With India's high-tech sector growing, the country looks to entrepreneurs and its young population to create the job opportunities the country needs.
01 April 2007
India is seeing an amassment of locally grown high-tech companies take root and prosper, and the world is taking notice. With the fourth largest economy in the world and a GDP of $4.04 trillion1 as measured by purchasing power parity, India could become a force in the global economy, but only if it can equip the next generation to do so. The Indian government and private industry both at home and abroad are creating opportunities through entrepreneurship and education to lead the way.

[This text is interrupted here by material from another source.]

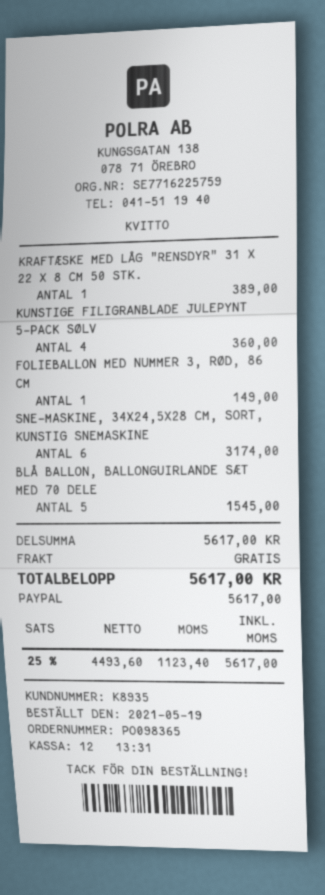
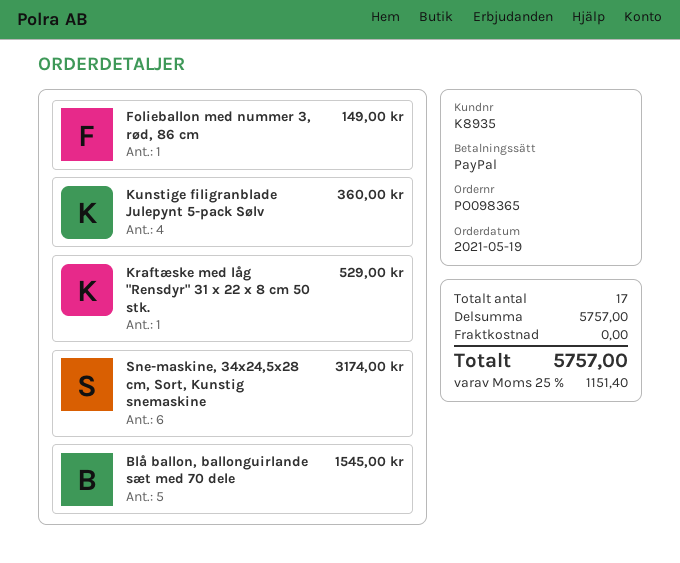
KRAFTÆSKE MED LÅG "RENSDYR" 31 X 22 X 8 CM 50 STK.: 1 for 389.00 -> 1 for 529.00
subtotal: 5617.00 -> 5757.00
tax: 25% = 1123.40 -> 25% = 1151.40
total: 5617.00 -> 5757.00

Entrepreneurship in India was slow to take off for many reasons, one of them being lack of funding. Traditionally, startup money has been obtained through personal contacts.
"In India typical financing is either by friends or family, by organic growth, or through banks and commercial lenders," says Anu Shukla, serial entrepreneur and founder of Rubric Inc.
In the past, the Indian government kept tight control over the private sector, which made success or even existence for small businesses very difficult. Through economic reforms starting in the early 1990s, India has opened up commerce and made getting grants and permissions to start a business easier.
"I believe the economic liberty, relatively stable coalition government providing a favorable investment environment, and opening up of the market with eased entry forms is attracting investors," says Rakesh Roshan of Sharp Labs of Europe (Oxford, UK). "The government's policies are now relatively simple, transparent, and aim at promoting domestic and foreign private investment."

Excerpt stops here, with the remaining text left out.